Em novembro, setor de baterias terá regulador

Luiz Galano
| Tempo de leitura: 3 min

As baterias automotivas têm como matérias-primas elementos altamente tóxicos, prejudiciais ao ser humano e ao meio ambiente. Sua produção sem controle rigoroso, com base em normas específicas tanto no quesito tecnologia de produção quanto qualidade de produto, coloca em risco as áreas próximas a indústrias e podem causar prejuízos ao bolso do consumidor.

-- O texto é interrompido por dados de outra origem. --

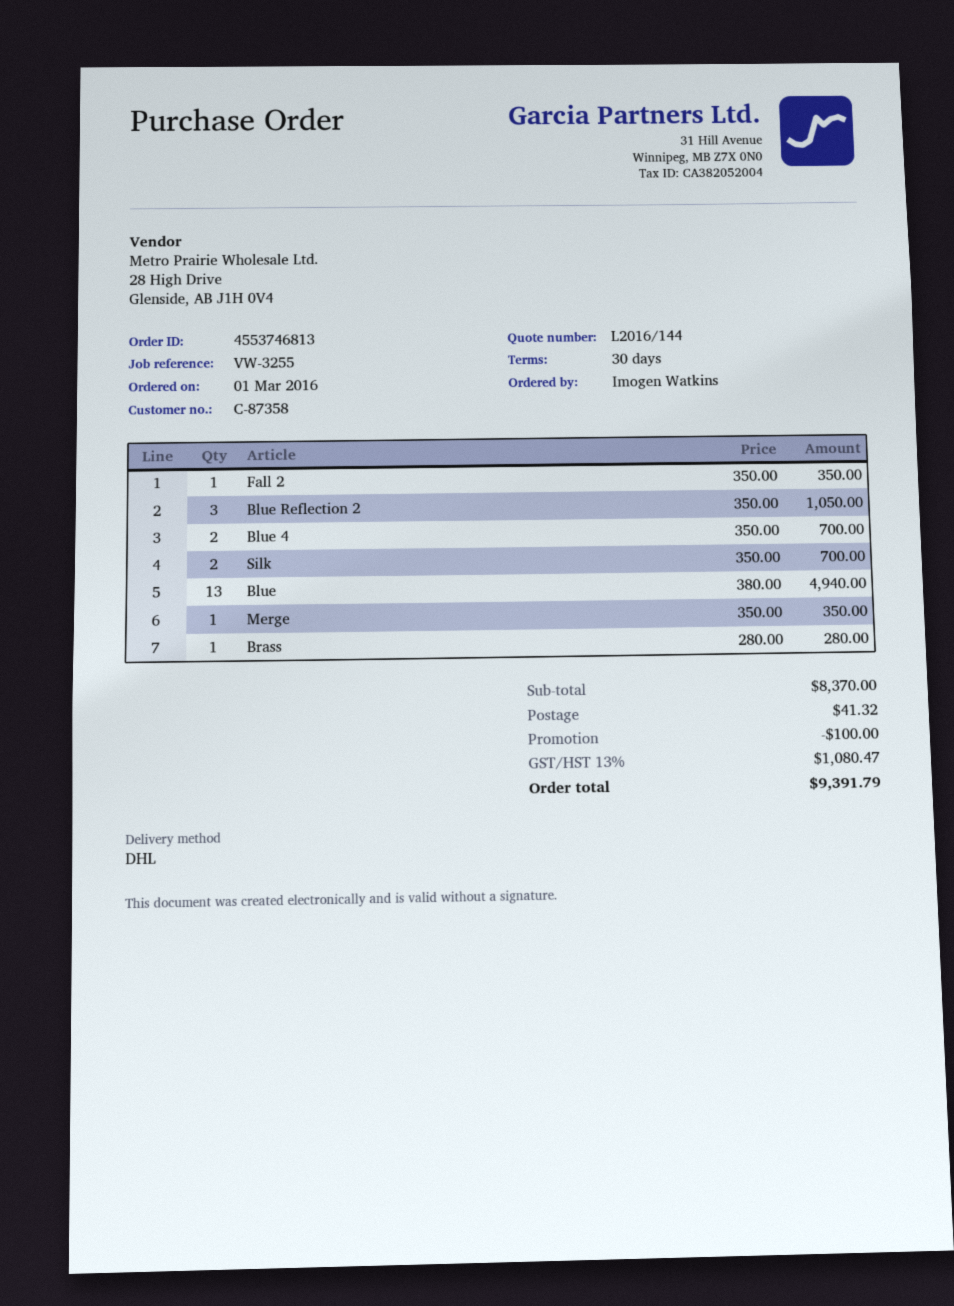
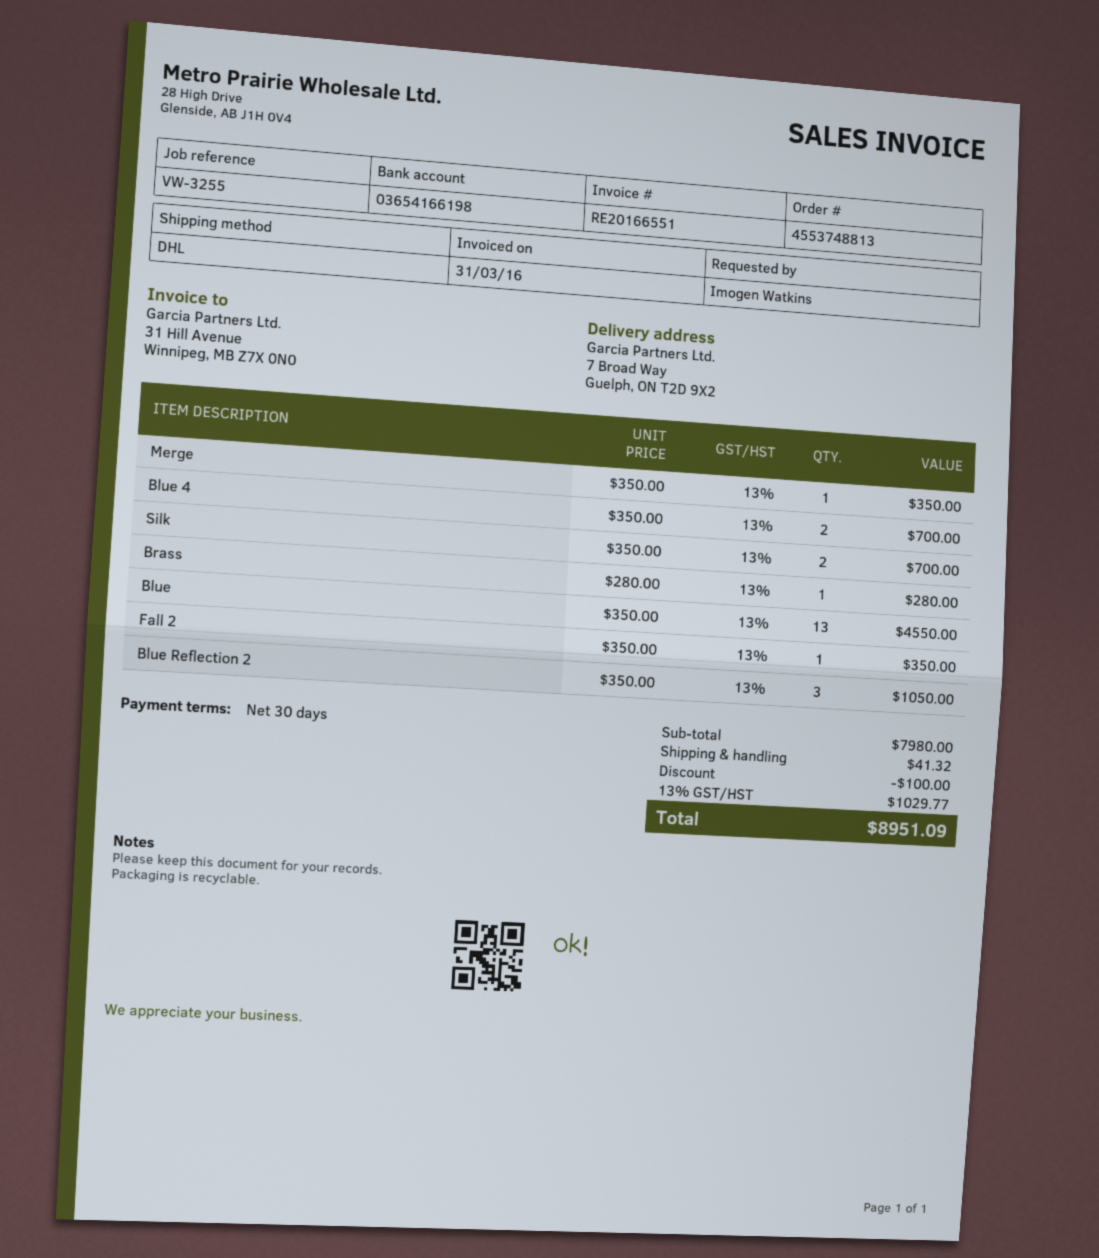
order number: 4553746813 -> 4553748813
Blue: 13 x 380.00 = 4940.00 -> 13 x 350.00 = 4550.00
subtotal: 8370.00 -> 7980.00
tax: 13% = 1080.47 -> 13% = 1029.77
total: 9391.79 -> 8951.09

Para garantir qualidade ao segmento e dar segurança ao comprador, a regional de Bauru do Centro das Indústrias do Estado de São Paulo (Ciesp) em conjunto com cinco empresas do ramo, sediadas na cidade, dão os primeiros passos rumo à formação da Comissão de Estudos para Baterias de Chumbo Ácido.

O grupo pretende iniciar de forma organizada, a partir do próximo mês, as discussões sobre as normas técnicas que permeiam o segmento. Esta organização estaria ligada à Associação Brasileira de Normas Técnicas (ABNT) e tem como aspiração compor a mesa de discussões com indústrias de todo o País, com associações dos ramos consumidores (entidades que congregam montadoras e fabricantes de veículos automotores) e entidades neutras, de fiscalização e pesquisa (universidades e institutos de garantia de qualidade).

Segundo os cinco fabricantes que se reuniram ontem no auditório do Ciesp para planejar a formação do comitê, atualmente as regras que permeiam o segmento estariam totalmente defasadas em relação à atual realidade, não atendendo a exigências específicas existentes nos mercados mais avançados como o europeu e o americano. As normatizações foram criadas há duas décadas e nunca mais revisadas.

Para o diretor regional do Ciesp, Domingos Antônio Malandrino, quem mais sofre com essa defasagem regulamentar é o consumidor. “Sem especificações atualizadas, as fábricas passam a produzir produtos de baixa qualidade, sem se preocupar com o meio ambiente e com aquele que compra o produto”, destaca.

O diretor industrial de uma das maiores fabricantes de baterias de Bauru, Sérgio Luis Fioravante, destaca a questão comercial e desenvolvimentista da sistematização da produção. “É importante buscarmos uma uniformização global do produto e nivelar todos os fabricantes em qualidade. Com isso, ganhariam o meio ambiente, o cliente, o fabricante e o município”, afirma.

As fábricas de baterias da cidade exportam cerca de 20% da sua produção. No entanto, para cada região do planeta existem normas específicas quanto à corrente máxima, temperatura de uso, entre outros. Fioravante acredita que estudos técnicos podem levar a comissão a criar um produto que atenda plenamente às normas do mercado externo.

“Isso facilitaria a aquisição de novos mercados. Como conseqüência aumentaria a produção, geraria mais empregos e traria mais renda para a cidade”, destaca.

Bauru é pólo

Em Bauru está instalado o maior produtor de componentes para produção de baterias em âmbito nacional, a Plajax. A cidade também abriga os fabricantes Cral, Tudor, Ajax e Enerbrax. De acordo com o Ciesp, juntas, as cinco indústrias comercializam cerca de 50% de todas as baterias de reposição no mercado nacional. Estendendo o círculo para as regiões de Sorocaba e norte do Paraná, o conglomerado cobriria quase 95% do solo brasileiro.

Outro dado importante é a mão-de-obra empregada pelo setor industrial na cidade: 20 mil pessoas. De forma direta, o ramo de baterias emprega 10% dessa massa trabalhadora, cerca de 2 mil pessoas.